A recently discovered zero-day vulnerability in the world’s most popular messenger — WhatsApp — allowed hackers to eavesdrop on users, read their encrypted chats, turn on the microphone and camera, and install spyware that allows even further surveillance, such as browsing through the victim’s photos and videos, accessing their contact list, and so on. What’s even worse, to exploit the vulnerability, all the hacker needs to do is call the victim on WhatsApp.
Reliable information about the situation is in somewhat short supply at this point. What is known is that a specially crafted call can trigger a buffer overflow in WhatsApp, allowing hackers to take control of the application and execute arbitrary code in it. It seems the attackers used that method not only to snoop on users’ chats and calls, but also to exploit previously unknown vulnerabilities in the operating system, which allowed them to install applications on the device. And that’s what they did, installing a spyware app.
According to Facebook, which is the owner of WhatsApp, the vulnerability is now patched. It affects WhatsApp for Android prior to v2.19.134, WhatsApp Business for Android prior to v2.19.44, WhatsApp for iOS prior to v2.19.51, WhatsApp Business for iOS prior to v2.19.51, WhatsApp for Windows Phone prior to v2.18.348, and WhatsApp for Tizen prior to v2.18.15. That means only the very latest versions of the app are currently safe to use as the vulnerability was patched just a couple of days ago.

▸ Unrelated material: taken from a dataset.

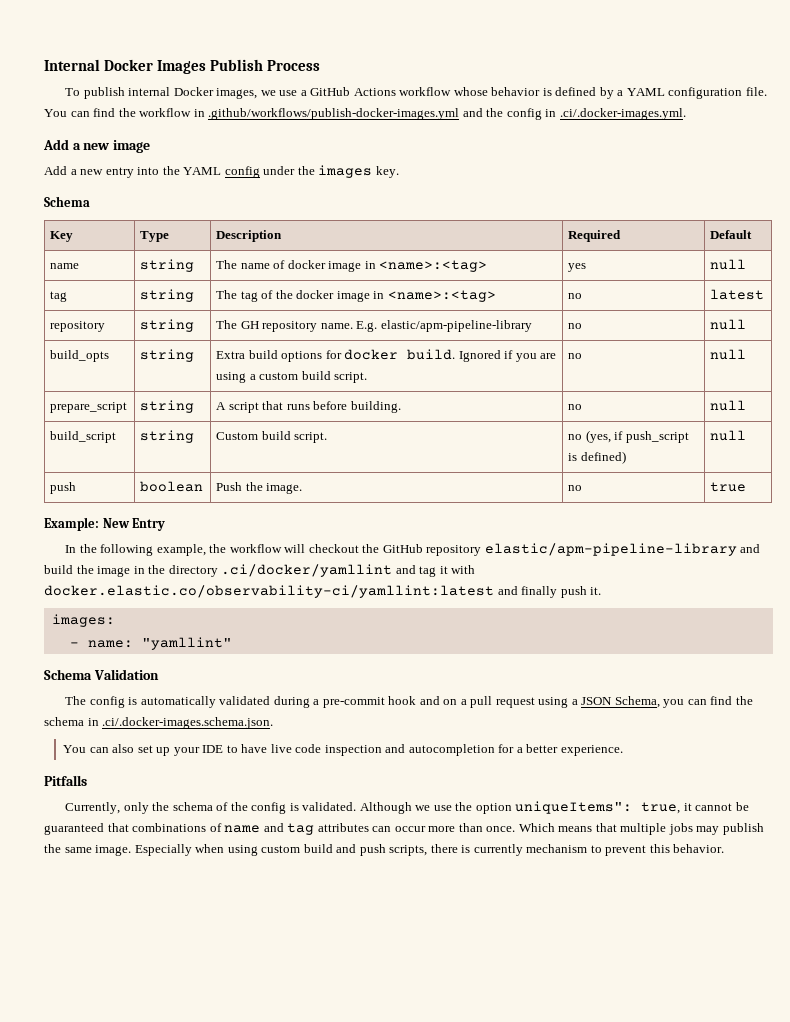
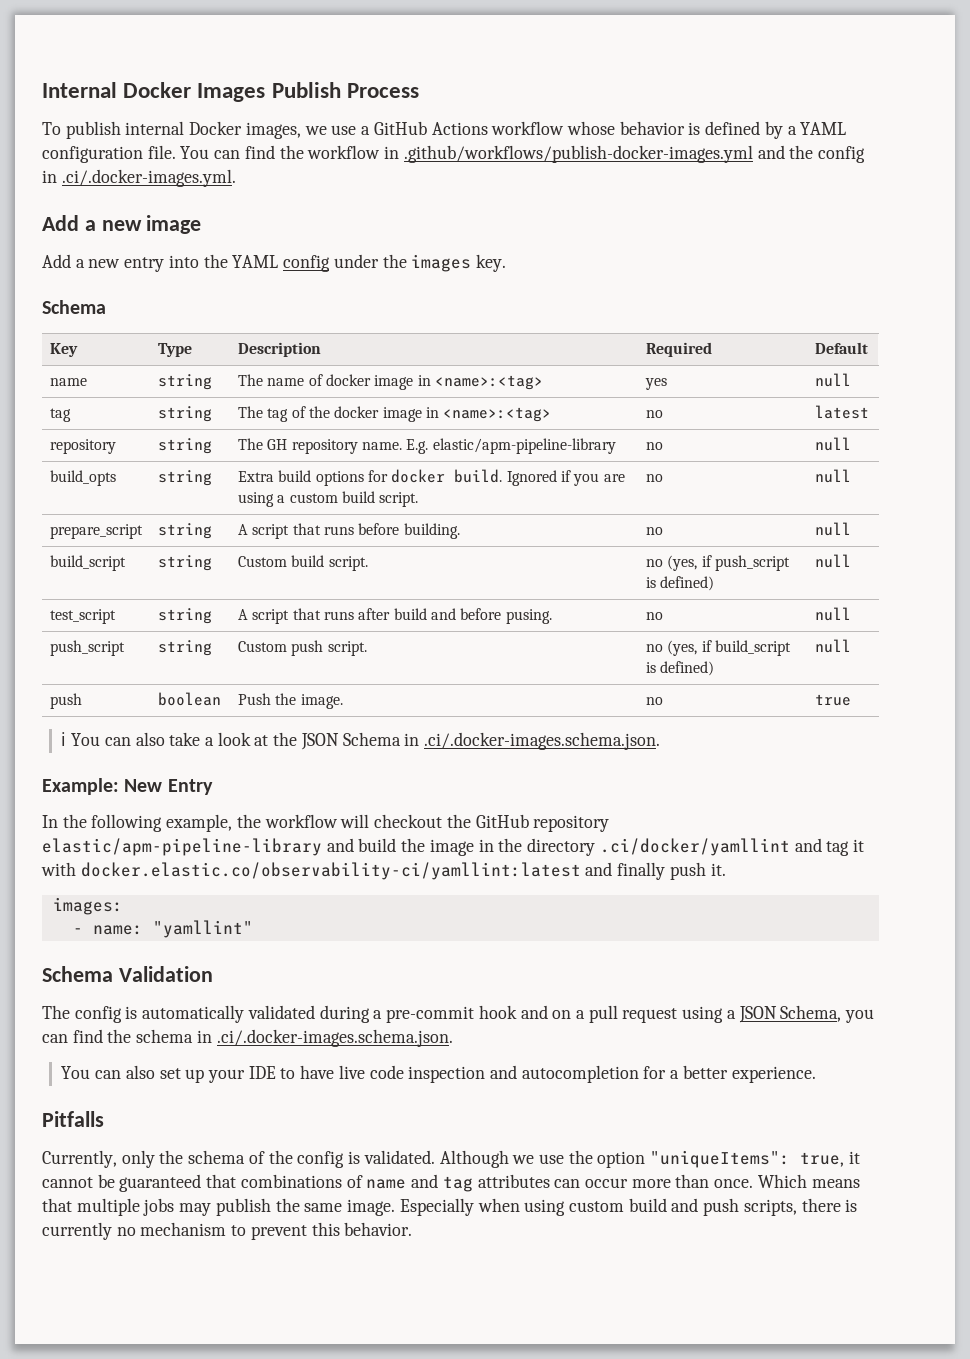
(747, 435) none -> [49,609,116,624] [157,608,212,624] [237,608,552,624] [645,612,663,620] [814,607,851,621] [49,640,125,656] [157,640,212,656] [237,640,367,656] [645,640,791,656] [645,661,715,676] [814,639,851,653] // test_script | string | A script that runs after build and before pusing. | no | null // push_script | string | Custom push script. | no (yes, if build_script is defined) | null
(747, 487) none -> [61,732,661,750] // ℹ You can also take a look at the JSON Schema in .ci/.docker-images.schema.json.
[515,801,633,814] uniqueItems": -> [650,1150,791,1168] "uniqueItems":
(523, 850) none -> [116,1227,136,1236] no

Attempts to exploit this vulnerability have already been spotted in the wild. WhatsApp’s security team had implemented some changes on the back end that allowed them to block attacks that relied on the vulnerability, but how many people were spied on, and who they were, have still not been disclosed.
It is also not yet fully clear which spyware app exactly was being installed in the second stage of the attack, but some parties suspect that might be Pegasus, the spyware that is famous for its supremely flexible infection capabilities.
It’s worth mentioning that such vulnerabilities are hard to exploit and that Pegasus (assuming it was Pegasus) is expensive malware used mostly by state-sponsored actors. That means that if you’re of no interest to such high-profile spies, you’re probably safe. However there’s always a chance that the spying tools might be leaked and used by other actors, so it’s wise to protect yourself.
“The publicly available information shows that an attacker could execute arbitrary code within the WhatsApp application, thereby gaining access to a wide range of data stored in the device memory, such as the correspondence archive, as well as the camera and microphone,” said Victor Chebyshev, anti-malware expert, Kaspersky Lab.
“The latest information suggests that the attackers used several vulnerabilities, including zero-day vulnerabilities for iOS, and the attack was multi-stage, allowing an attacker to gain a foothold on the device by installing a spyware application on it. Given that these vulnerabilities were apparently exploited on both Android and iOS devices, they are very dangerous. We urge all users to look out for and to install, without delay, any newly released software updates that block vulnerabilities exploited by the malware,” added Chebyshev.
Kaspersky Lab advises users to make sure their Whatsapp is up to date. To do that, go to the Apple App Store or Google Play Store, look for WhatsApp and hit Update. If there’s no “Update” button, but you see the “Open” button instead, that means the latest version of WhatsApp is already installed on the device and it is already patched against such attacks.